The records are to be repeated in full, with the images removed.

(Dataset excerpts)
=-=-=
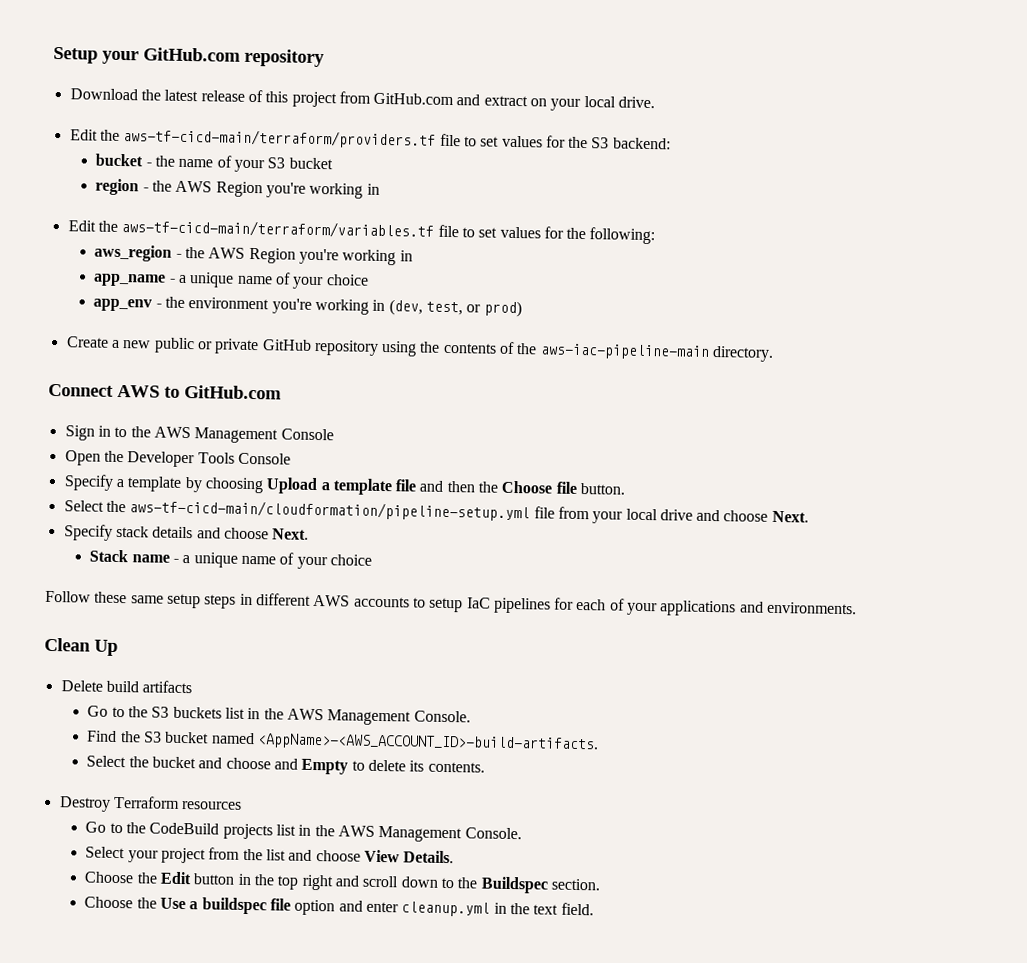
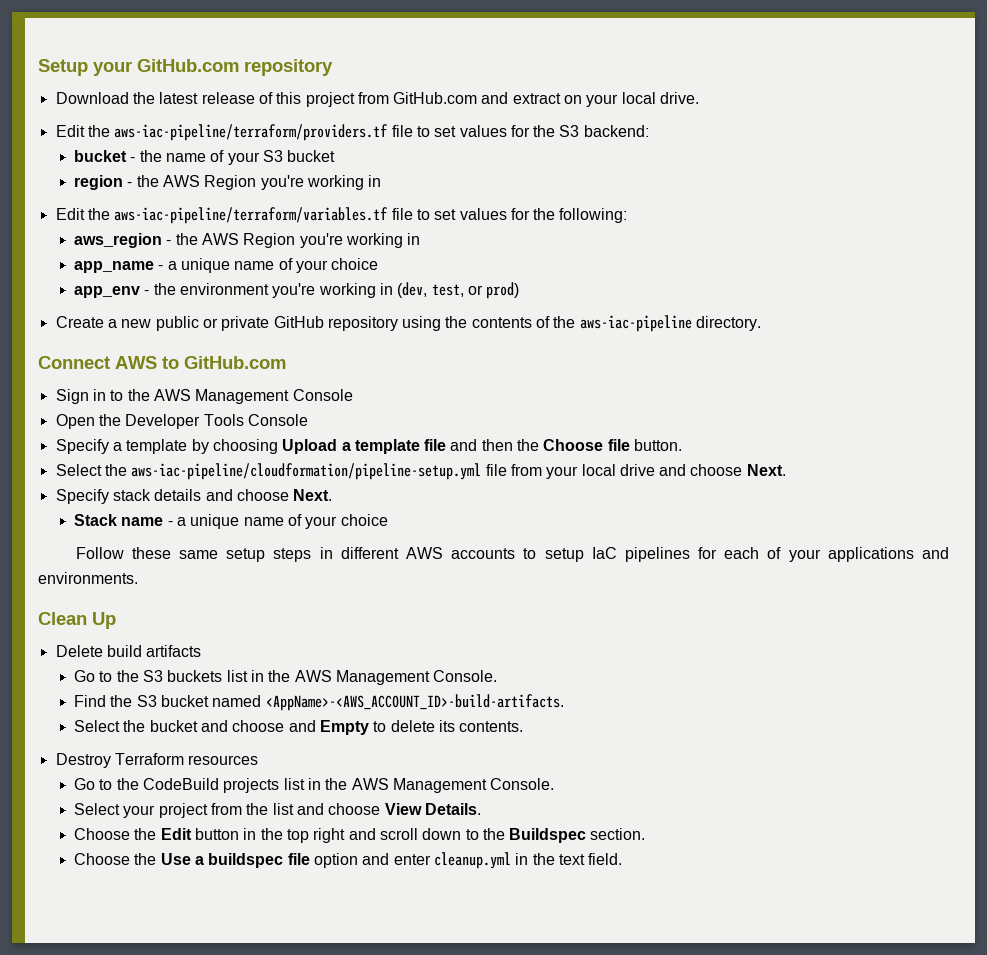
- Edit the aws-tf-cicd-main/terraform/providers.tf file to set values for the S3 backend:
+ Edit the aws-iac-pipeline/terraform/providers.tf file to set values for the S3 backend:
- Edit the aws-tf-cicd-main/terraform/variables.tf file to set values for the following:
+ Edit the aws-iac-pipeline/terraform/variables.tf file to set values for the following:
- Create a new public or private GitHub repository using the contents of the aws-iac-pipeline-main directory.
+ Create a new public or private GitHub repository using the contents of the aws-iac-pipeline directory.
- Select the aws-tf-cicd-main/cloudformation/pipeline-setup.yml file from your local drive and choose Next.
+ Select the aws-iac-pipeline/cloudformation/pipeline-setup.yml file from your local drive and choose Next.

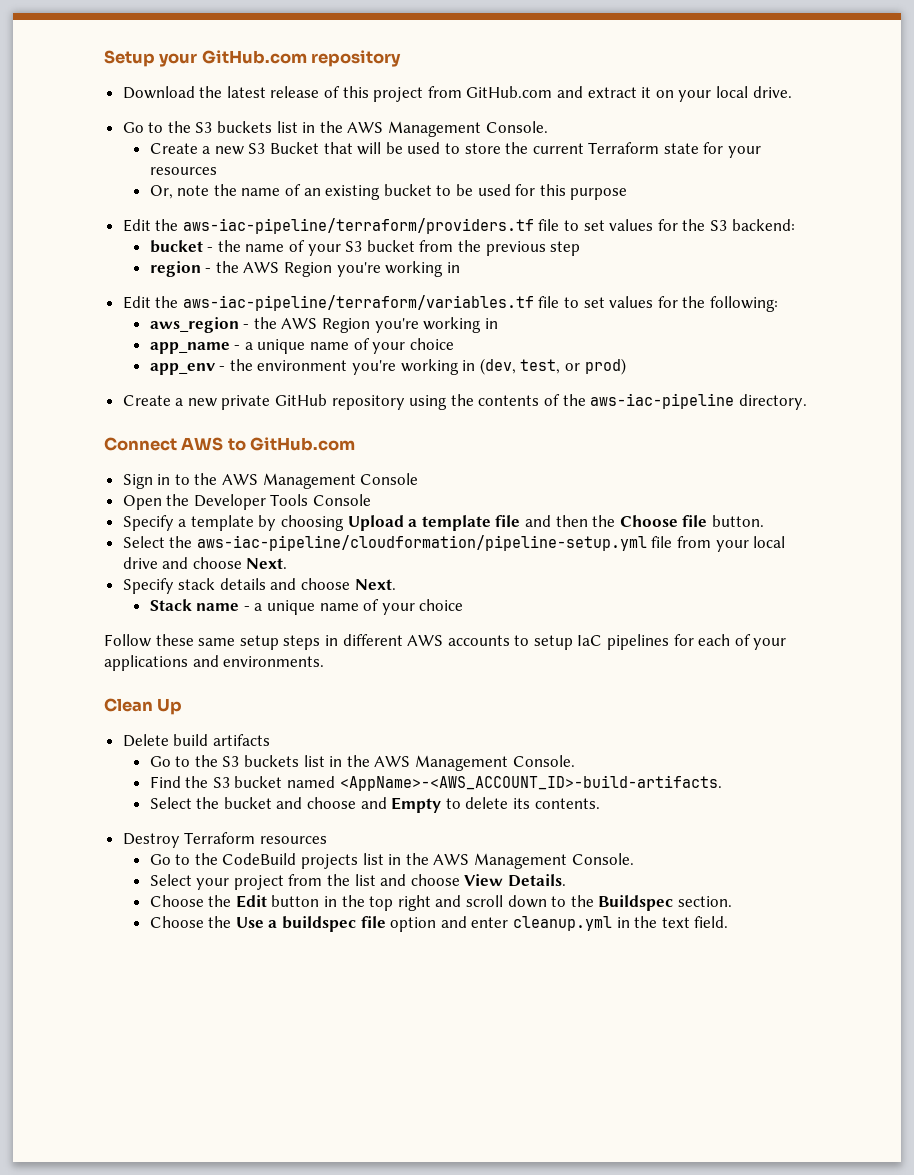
- Download the latest release of this project from GitHub.com and extract on your local drive.
+ Download the latest release of this project from GitHub.com and extract it on your local drive.
+ Go to the S3 buckets list in the AWS Management Console.
+ Create a new S3 Bucket that will be used to store the current Terraform state for your resources
+ Or, note the name of an existing bucket to be used for this purpose
- bucket - the name of your S3 bucket
+ bucket - the name of your S3 bucket from the previous step
- Create a new public or private GitHub repository using the contents of the aws-iac-pipeline directory.
+ Create a new private GitHub repository using the contents of the aws-iac-pipeline directory.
=-=-=
- _Written response_
- Edit the aws-tf-cicd-main/terraform/providers.tf file to set values for the S3 backend:
+ Edit the aws-iac-pipeline/terraform/providers.tf file to set values for the S3 backend:
- Edit the aws-tf-cicd-main/terraform/variables.tf file to set values for the following:
+ Edit the aws-iac-pipeline/terraform/variables.tf file to set values for the following:
- Create a new public or private GitHub repository using the contents of the aws-iac-pipeline-main directory.
+ Create a new public or private GitHub repository using the contents of the aws-iac-pipeline directory.
- Select the aws-tf-cicd-main/cloudformation/pipeline-setup.yml file from your local drive and choose Next.
+ Select the aws-iac-pipeline/cloudformation/pipeline-setup.yml file from your local drive and choose Next.

- Download the latest release of this project from GitHub.com and extract on your local drive.
+ Download the latest release of this project from GitHub.com and extract it on your local drive.
+ Go to the S3 buckets list in the AWS Management Console.
+ Create a new S3 Bucket that will be used to store the current Terraform state for your resources
+ Or, note the name of an existing bucket to be used for this purpose
- bucket - the name of your S3 bucket
+ bucket - the name of your S3 bucket from the previous step
- Create a new public or private GitHub repository using the contents of the aws-iac-pipeline directory.
+ Create a new private GitHub repository using the contents of the aws-iac-pipeline directory.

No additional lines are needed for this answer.